In 1994, one year before she joined the faculty at Harvard, Warren won the prestigious Lindback Award for Distinguished Teaching from the University of Pennsylvania, where she was teaching at the time. Eleven years later, the Minority Equity Committee of the University of Pennsylvania published a report that listed every winner of the award since 1991 and highlighted the names of minority recipients — including Elizabeth Warren’s.

A spokesperson for Warren’s campaign did not immediately return The Daily Caller’s request for comment on whether Warren knew the University of Pennsylvania considered her to be a minority when she taught there.

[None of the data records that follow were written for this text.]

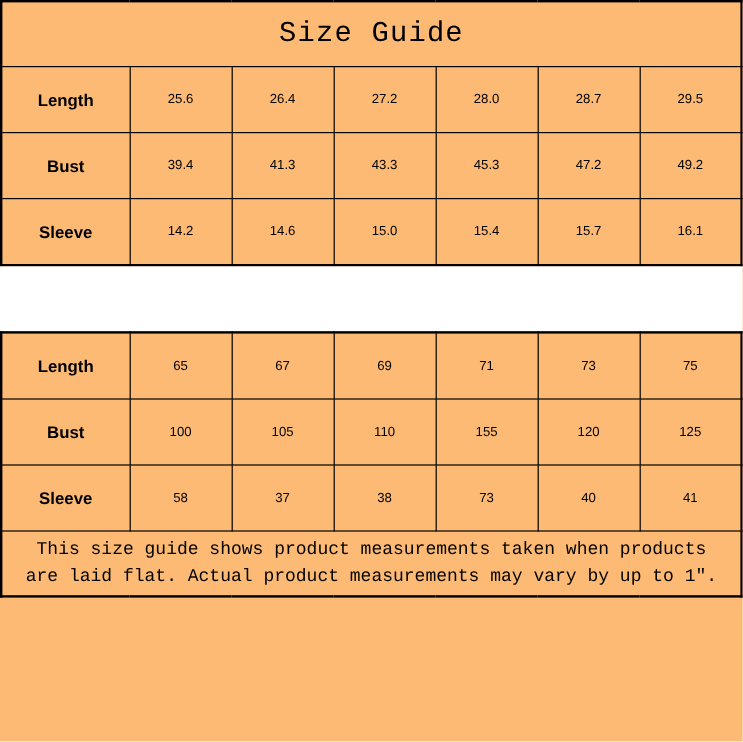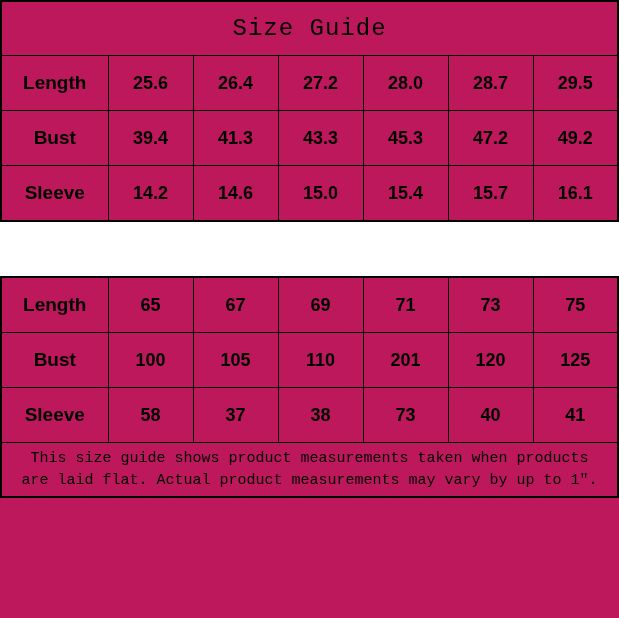--- a/index.html
+++ b/index.html
@@ -10,7 +10,7 @@
   #canvas {
     width: 619px;
     height: 618px;
-    background: #be185d;
+    background: #fdba74;
     color: #000000;
     box-sizing: border-box;
     overflow: hidden;

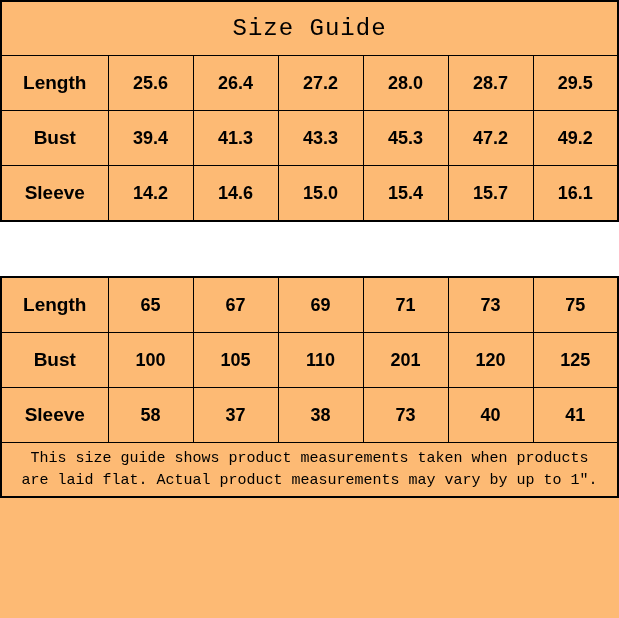--- a/index.html
+++ b/index.html
@@ -47,7 +47,7 @@
   td.label-cell {
     height: 54px;
     font-family: "Liberation Sans", sans-serif;
-    font-size: 19px;
+    font-size: 14px;
     font-weight: bold;
   }
   td.value-cell {

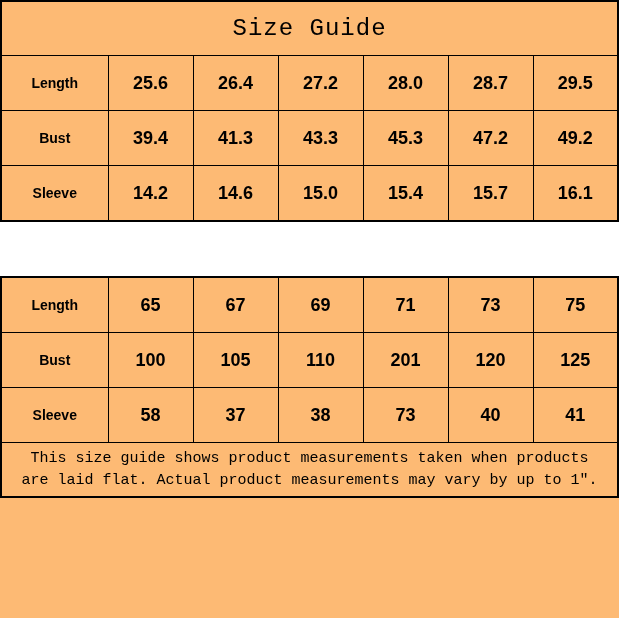--- a/index.html
+++ b/index.html
@@ -53,8 +53,8 @@
   td.value-cell {
     height: 54px;
     font-family: "Liberation Sans", sans-serif;
-    font-size: 18px;
-    font-weight: bold;
+    font-size: 11px;
+    font-weight: normal;
     margin-top: 28px;
   }
   td.footnote-cell {

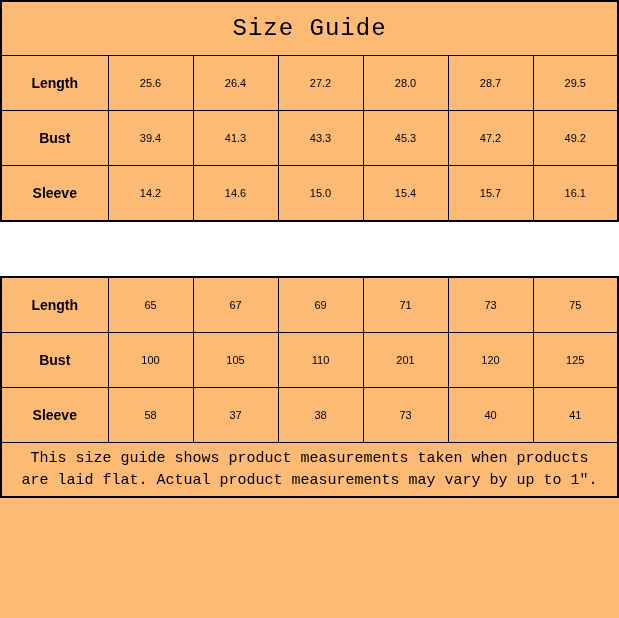--- a/index.html
+++ b/index.html
@@ -146,7 +146,7 @@
         <td class="value-cell">100</td>
         <td class="value-cell">105</td>
         <td class="value-cell">110</td>
-        <td class="value-cell">201</td>
+        <td class="value-cell">155</td>
         <td class="value-cell">120</td>
         <td class="value-cell">125</td>
       </tr>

The news first broke in late April that the blond-haired, blue-eyed Warren had been listed as a Native American in professional law school directories in the 1980s and ’90s, and was once described by Harvard as a Native American.

Warren has claimed she does not know how Harvard came to believe that — while still insisting that, according to “family lore,” she does have Cherokee blood.

The Senate hopeful has also insisted that she has no recollection of discussing her Native American heritage with Harvard, and denies she ever used it to promote her career.

Her campaign has so far refused to release her job applications and law school records despite repeated calls by her Republican opponent, Sen. Scott Brown, to do so. (RELATED: Republicans want Harvard to investigate Warren’s ‘academic fraud’)

The Lindback Award, which comes with a $3,000 prize, is said by the University of Pennsylvania to “have a symbolic importance that transcends the recognition of individual merit.” According to the award’s published criteria, it “should be used to advance effective teaching by serving as reminders to as wide a spectrum of the University community as possible.”